The positive figures, especially the financial numbers, were a robust improvement over 2003, the bureau said.

"Wall Street tends to be New York's hometown industry and it affects the entire city," said Michael Dolfman, regional commissioner for the Bureau of Labor Statistics. "The city was still feeling the effects of 9/11 and the recession [in 2003]. But this is positive. Financial services are coming back. This is a strong showing of what's happening in the city."

The wheeling and dealing in Manhattan could only be admired from afar by the good folks of Jamaica, Flatbush, Fordham or New Dorp who found four-digit salaries well beyond their means. In fact, none of the other boroughs could even reach the $758 national average.

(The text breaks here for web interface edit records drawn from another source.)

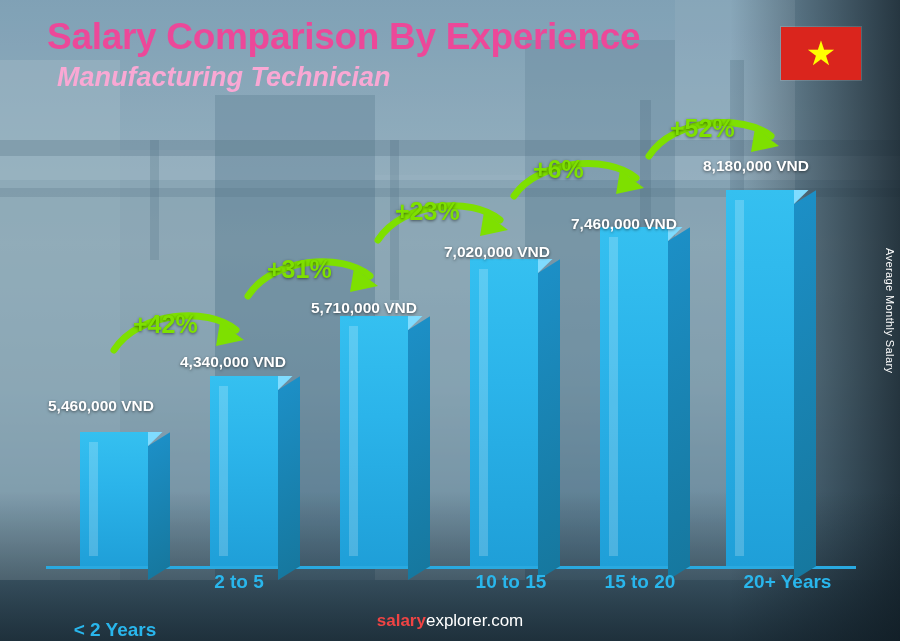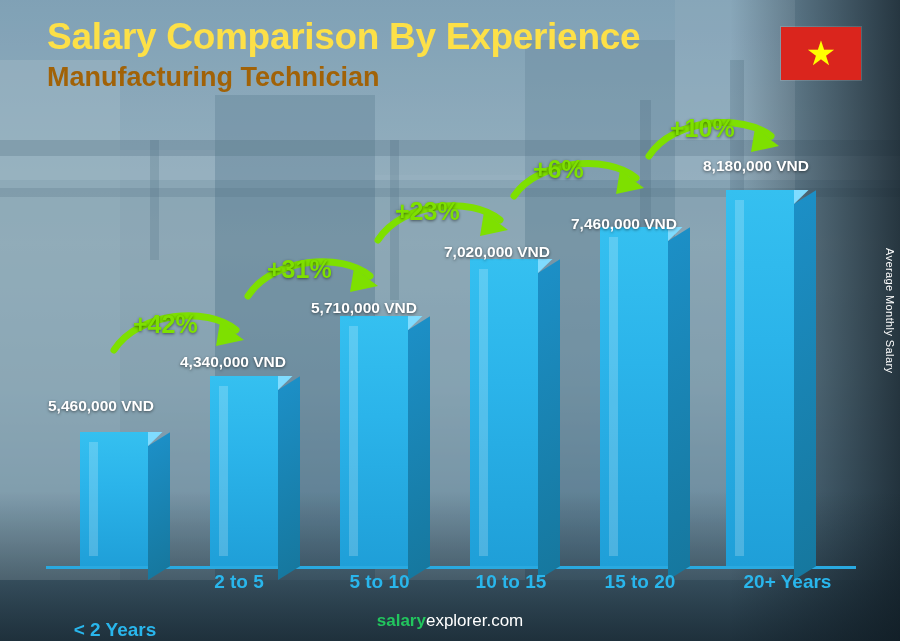--- a/index.html
+++ b/index.html
@@ -27,7 +27,7 @@
   .blue-ov{position:absolute;inset:0;background:rgba(35,95,140,.22);}
 
   
-  .title{position:absolute;left:47px;top:16px;font-size:37px;font-weight:bold;color:#fde047;letter-spacing:-.3px;}
+  .title{position:absolute;left:47px;top:16px;font-size:37px;font-weight:bold;color:#ec4899;letter-spacing:-.3px;}
   .subtitle{position:absolute;left:47px;top:62px;font-size:27px;font-weight:bold;color:#a16207;}
 
   

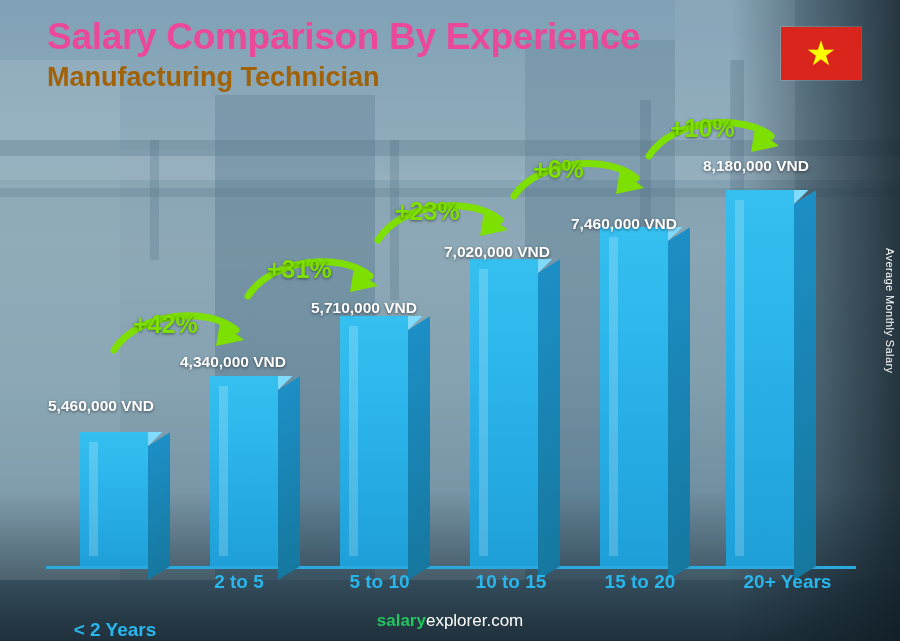--- a/index.html
+++ b/index.html
@@ -28,7 +28,7 @@
 
   
   .title{position:absolute;left:47px;top:16px;font-size:37px;font-weight:bold;color:#ec4899;letter-spacing:-.3px;}
-  .subtitle{position:absolute;left:47px;top:62px;font-size:27px;font-weight:bold;color:#a16207;}
+  .subtitle{position:absolute;left:57px;top:62px;font-size:27px;font-weight:bold;color:#f9a8d4;font-style:italic;}
 
   
   .flag{position:absolute;left:781px;top:27px;width:80px;height:53px;background:#da251d;

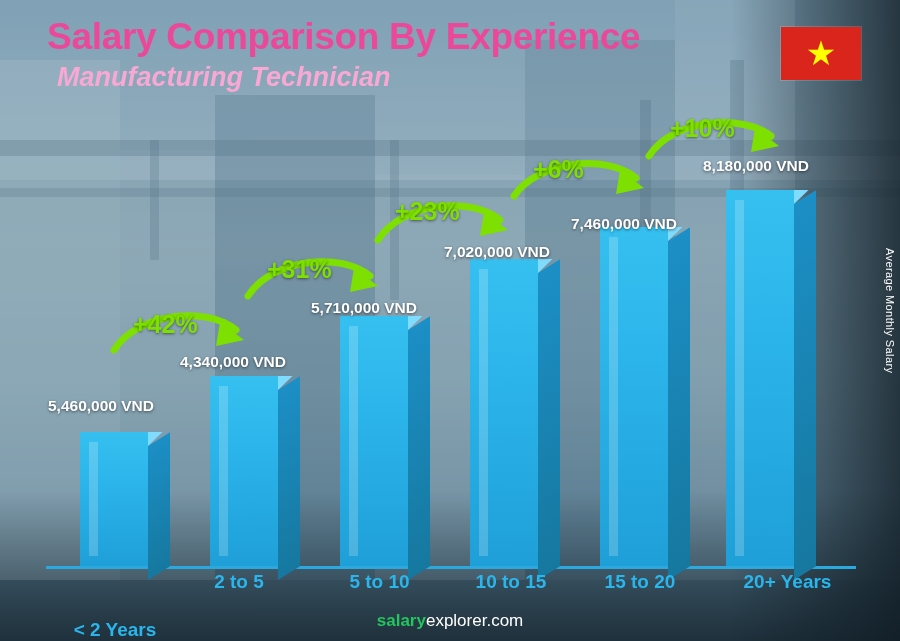--- a/index.html
+++ b/index.html
@@ -188,7 +188,7 @@
     <path d="M6,48 C30,10 100,6 128,28" fill="none" stroke="#7ee000" stroke-width="7" stroke-linecap="round"></path>
     <path d="M112,20 L136,38 L108,44 Z" fill="#7ee000"></path>
   </svg>
-  <div class="pct" style="left:670px;top:114px;">+10%</div>
+  <div class="pct" style="left:670px;top:114px;">+52%</div>
 
   <div class="cat" style="left:35px;width:160px;margin-top:48px;">&lt; 2 Years</div>
   <div class="cat" style="left:169px;width:140px;text-align:center;">2 to 5</div>

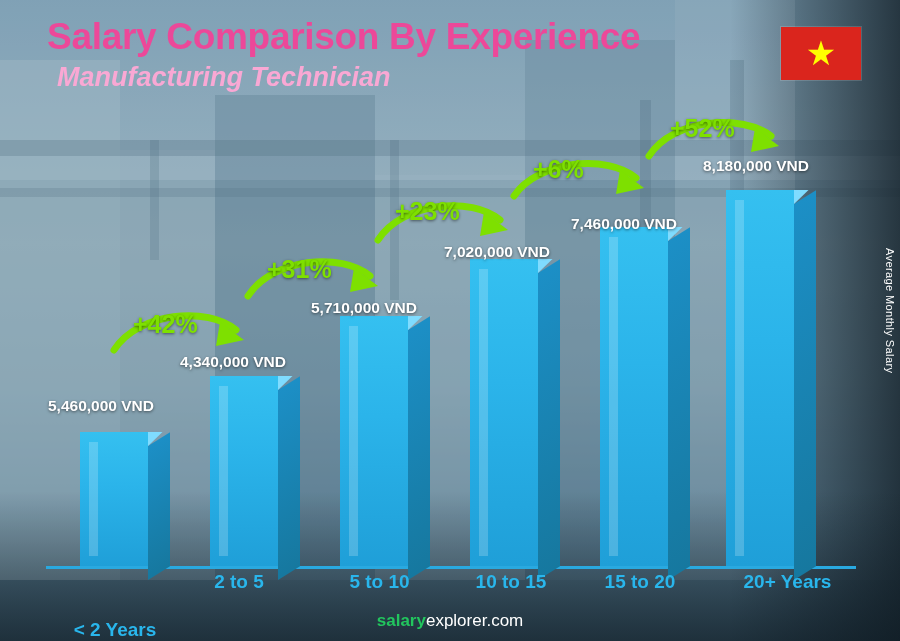--- a/index.html
+++ b/index.html
@@ -192,7 +192,6 @@
 
   <div class="cat" style="left:35px;width:160px;margin-top:48px;">&lt; 2 Years</div>
   <div class="cat" style="left:169px;width:140px;text-align:center;">2 to 5</div>
-  <div class="cat" style="left:307px;width:145px;">5 to 10</div>
   <div class="cat" style="left:436px;width:150px;">10 to 15</div>
   <div class="cat" style="left:565px;width:150px;">15 to 20</div>
   <div class="cat" style="left:700px;width:175px;text-align:center;">20+ Years</div>

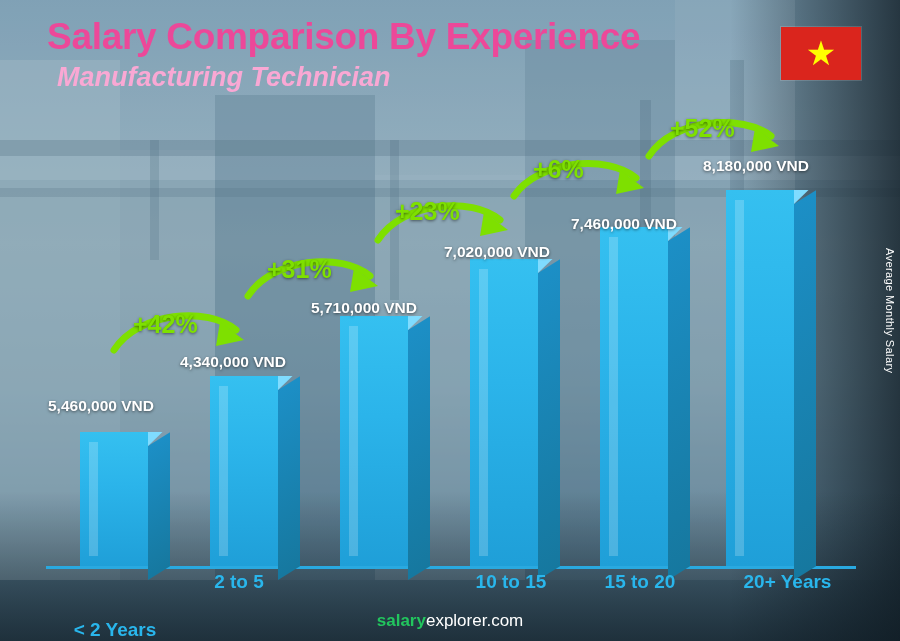--- a/index.html
+++ b/index.html
@@ -66,7 +66,7 @@
 
   
   .footer{position:absolute;left:0;bottom:10px;width:900px;text-align:center;font-size:17px;color:#ffffff;}
-  .footer .s1{font-weight:bold;color:#22c55e;}
+  .footer .s1{font-weight:bold;color:#ef4444;}
   .footer .s2{font-weight:normal;color:#ffffff;}
 </style>
 </head>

The Queens average weekly wage was $749, The Bronx $686, Staten Island $659 and Brooklyn $665. The corresponding growth increase for each of the outer boroughs was Brooklyn at 5.6 percent, Staten Island 4.9 percent, Queens 3.0 percent and The Bronx 1.9 percent.

Nationally, Brooklyn had the 43rd-highest wage increase among large counties, Staten Island placed 61st, Queens 153rd and The Bronx 240th. The Department of Labor classifies a large county as one with 75,000 jobs or more.

Supersector rankings, by professions, are not available for the outer boroughs.

Besides Manhattan, the top counties in wage increases were Suffolk, Mass., (near Boston) at 12.6 percent; San Mateo, Calif., (near San Francisco) at 10.8 percent; Olmstead, Minn., (near Rochester) at 10.4 percent, and Loudoun, Va., (near Washington) at 10.1 percent.